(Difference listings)
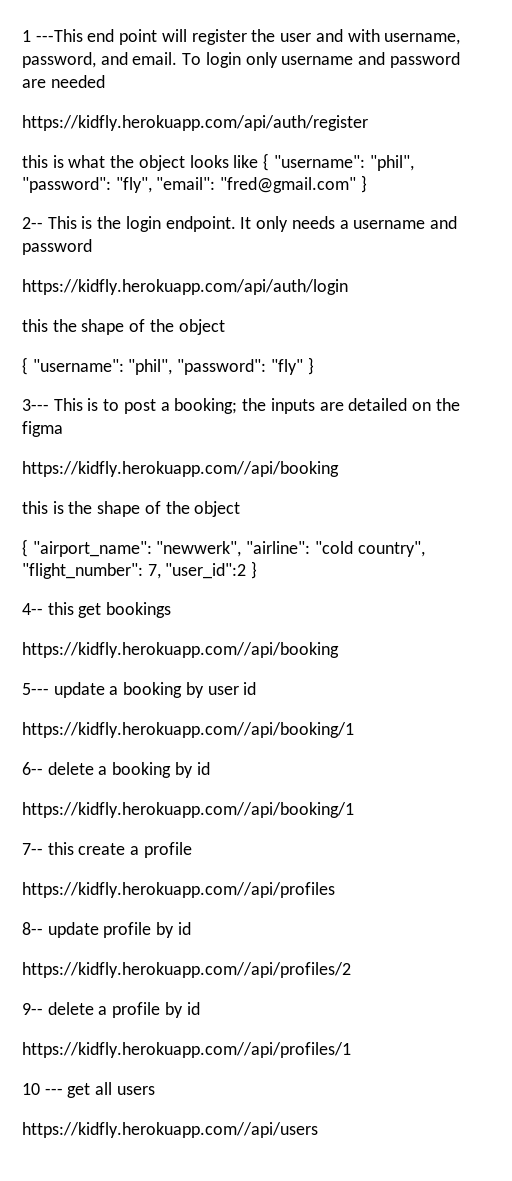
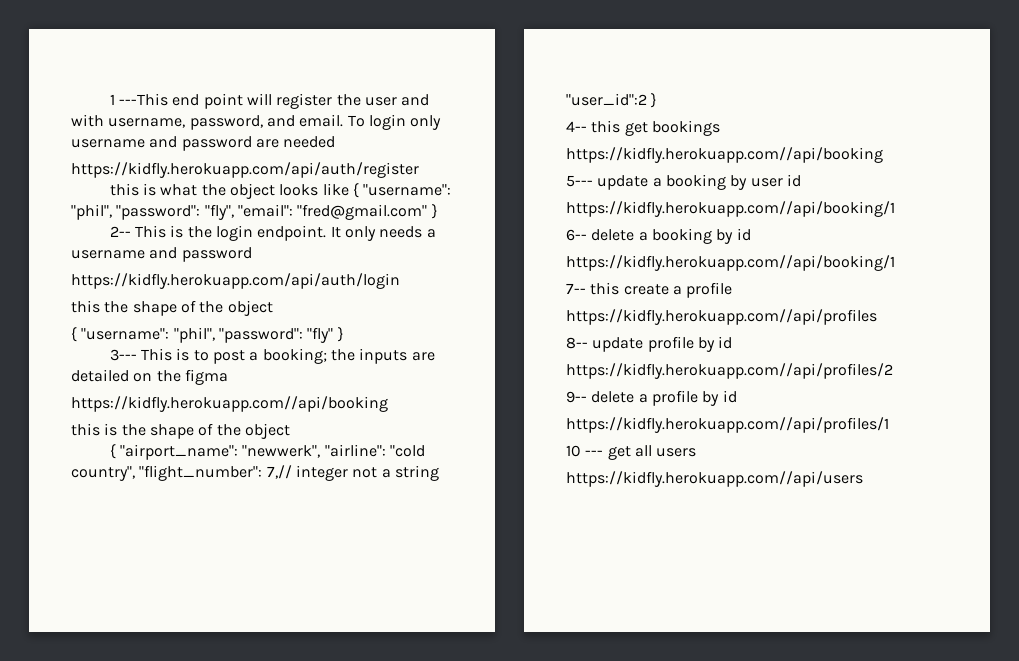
[147,564,161,579] 7, -> [266,465,439,481] 7,// integer not a string

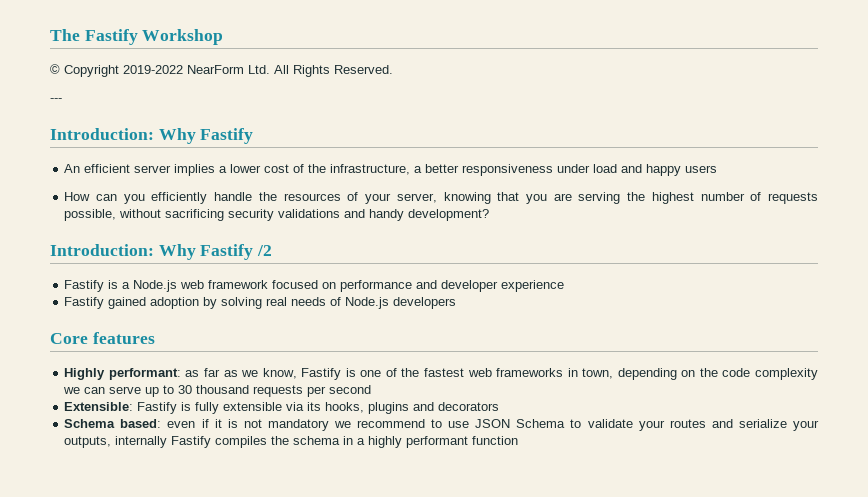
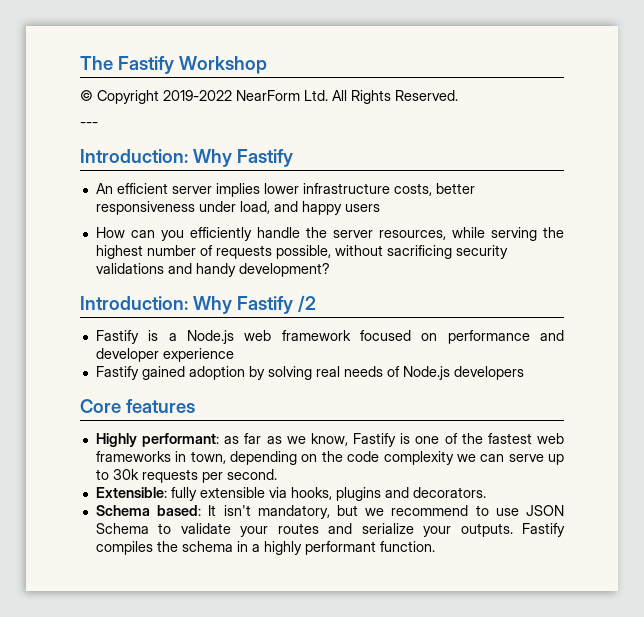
[219,164,423,175] a lower cost of the infrastructure, a -> [263,183,432,196] lower infrastructure costs,
[593,164,618,173] load -> [239,201,270,214] load,
[283,192,572,204] resources of your server, knowing that you are -> [332,227,485,240] server resources, while
[178,385,250,394] 30 thousand -> [112,469,139,480] 30k
[329,385,372,394] second -> [226,469,277,480] second.
[137,402,192,414] Fastify is -> (167, 492) none
[307,402,322,411] its -> (287, 492) none
[438,402,500,411] decorators -> [412,487,486,498] decorators.
[167,419,329,431] even if it is not mandatory -> [208,505,358,519] It isn't mandatory, but
[64,436,168,448] outputs, internally -> [460,523,513,537] outputs.
[472,436,519,445] function -> [379,541,435,552] function.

**Task statement:** Drop the images, then copy the data exactly.

**Answer to the exercise:**
[147,564,161,579] 7, -> [266,465,439,481] 7,// integer not a string

[219,164,423,175] a lower cost of the infrastructure, a -> [263,183,432,196] lower infrastructure costs,
[593,164,618,173] load -> [239,201,270,214] load,
[283,192,572,204] resources of your server, knowing that you are -> [332,227,485,240] server resources, while
[178,385,250,394] 30 thousand -> [112,469,139,480] 30k
[329,385,372,394] second -> [226,469,277,480] second.
[137,402,192,414] Fastify is -> (167, 492) none
[307,402,322,411] its -> (287, 492) none
[438,402,500,411] decorators -> [412,487,486,498] decorators.
[167,419,329,431] even if it is not mandatory -> [208,505,358,519] It isn't mandatory, but
[64,436,168,448] outputs, internally -> [460,523,513,537] outputs.
[472,436,519,445] function -> [379,541,435,552] function.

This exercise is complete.